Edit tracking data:
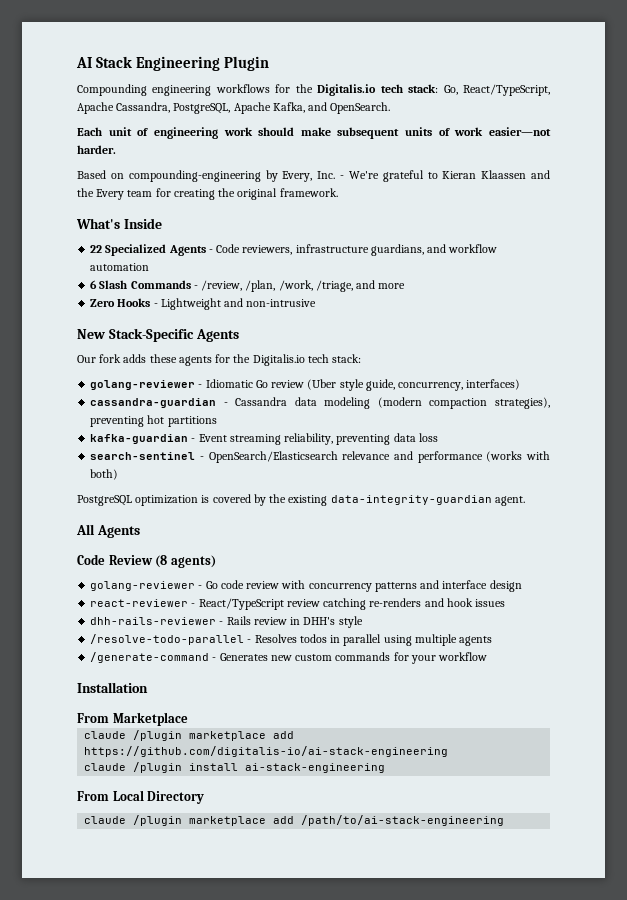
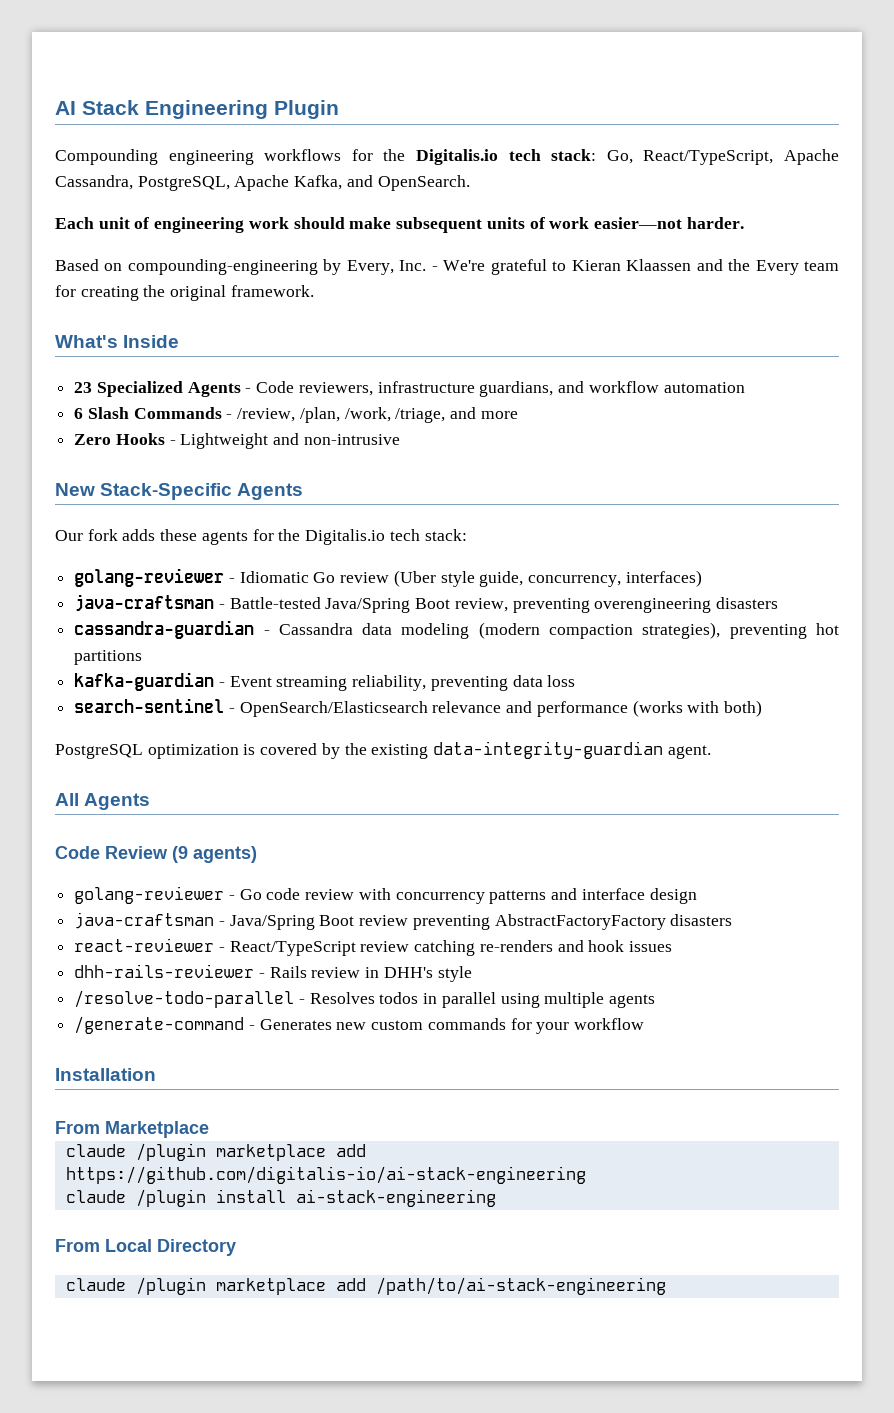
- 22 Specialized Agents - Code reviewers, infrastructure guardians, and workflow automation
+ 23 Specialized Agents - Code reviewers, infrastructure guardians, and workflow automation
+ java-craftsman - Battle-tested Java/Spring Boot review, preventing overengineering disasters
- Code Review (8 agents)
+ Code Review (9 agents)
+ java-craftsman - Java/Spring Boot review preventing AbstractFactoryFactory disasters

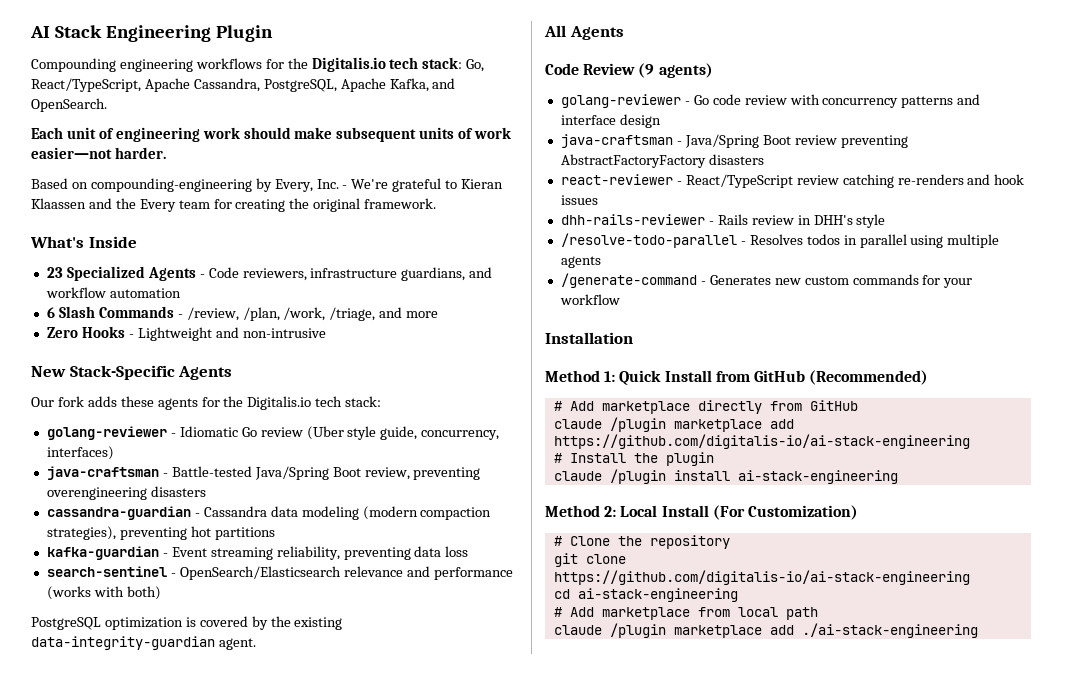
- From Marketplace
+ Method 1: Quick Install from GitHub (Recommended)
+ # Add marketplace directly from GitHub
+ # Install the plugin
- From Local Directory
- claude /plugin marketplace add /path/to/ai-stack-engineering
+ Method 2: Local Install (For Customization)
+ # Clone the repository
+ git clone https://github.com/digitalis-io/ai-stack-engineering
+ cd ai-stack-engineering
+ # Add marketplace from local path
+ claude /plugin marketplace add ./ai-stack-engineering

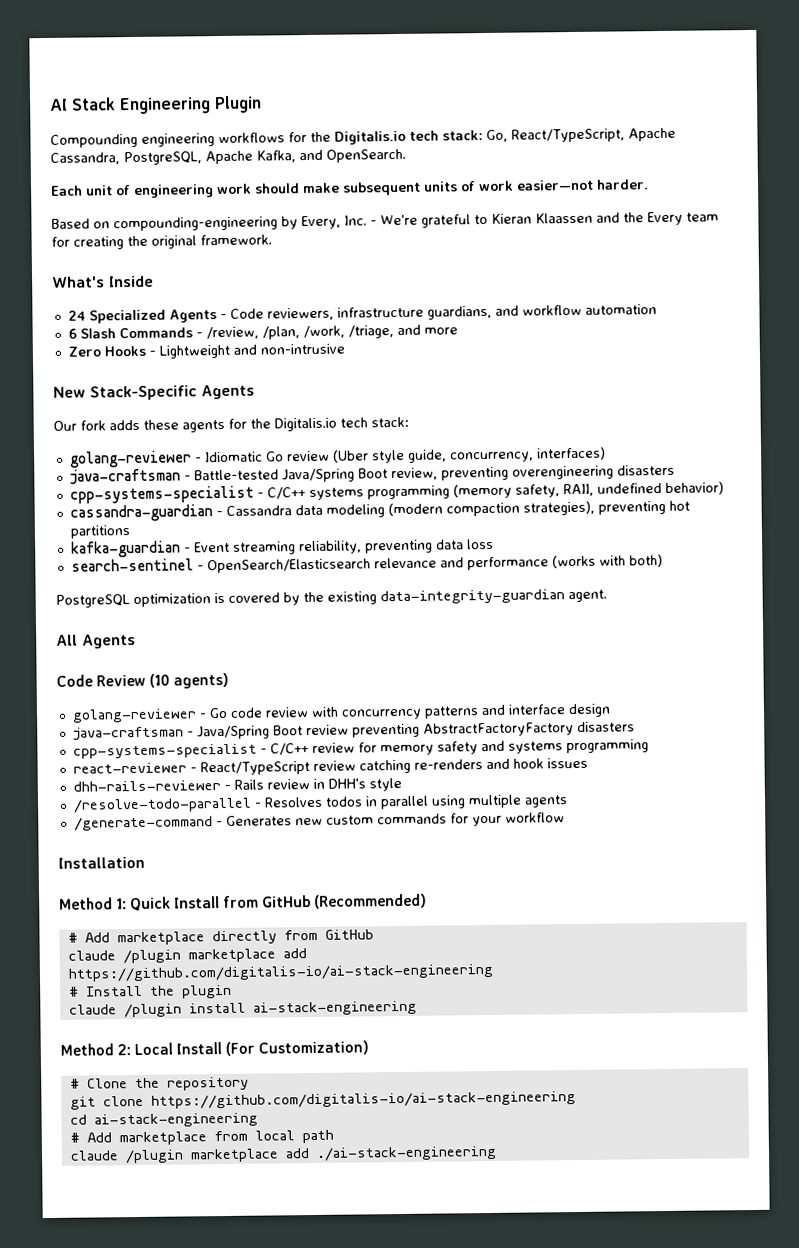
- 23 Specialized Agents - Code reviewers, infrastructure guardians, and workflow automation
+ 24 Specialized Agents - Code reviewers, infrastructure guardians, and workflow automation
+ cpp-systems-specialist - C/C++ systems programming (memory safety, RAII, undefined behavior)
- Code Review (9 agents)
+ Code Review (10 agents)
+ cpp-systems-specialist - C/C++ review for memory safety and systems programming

WORK TO COMPLETE:
Copy each line above exactly, with no images.

ANSWER TO THIS PROBLEM:
- 22 Specialized Agents - Code reviewers, infrastructure guardians, and workflow automation
+ 23 Specialized Agents - Code reviewers, infrastructure guardians, and workflow automation
+ java-craftsman - Battle-tested Java/Spring Boot review, preventing overengineering disasters
- Code Review (8 agents)
+ Code Review (9 agents)
+ java-craftsman - Java/Spring Boot review preventing AbstractFactoryFactory disasters

- From Marketplace
+ Method 1: Quick Install from GitHub (Recommended)
+ # Add marketplace directly from GitHub
+ # Install the plugin
- From Local Directory
- claude /plugin marketplace add /path/to/ai-stack-engineering
+ Method 2: Local Install (For Customization)
+ # Clone the repository
+ git clone https://github.com/digitalis-io/ai-stack-engineering
+ cd ai-stack-engineering
+ # Add marketplace from local path
+ claude /plugin marketplace add ./ai-stack-engineering

- 23 Specialized Agents - Code reviewers, infrastructure guardians, and workflow automation
+ 24 Specialized Agents - Code reviewers, infrastructure guardians, and workflow automation
+ cpp-systems-specialist - C/C++ systems programming (memory safety, RAII, undefined behavior)
- Code Review (9 agents)
+ Code Review (10 agents)
+ cpp-systems-specialist - C/C++ review for memory safety and systems programming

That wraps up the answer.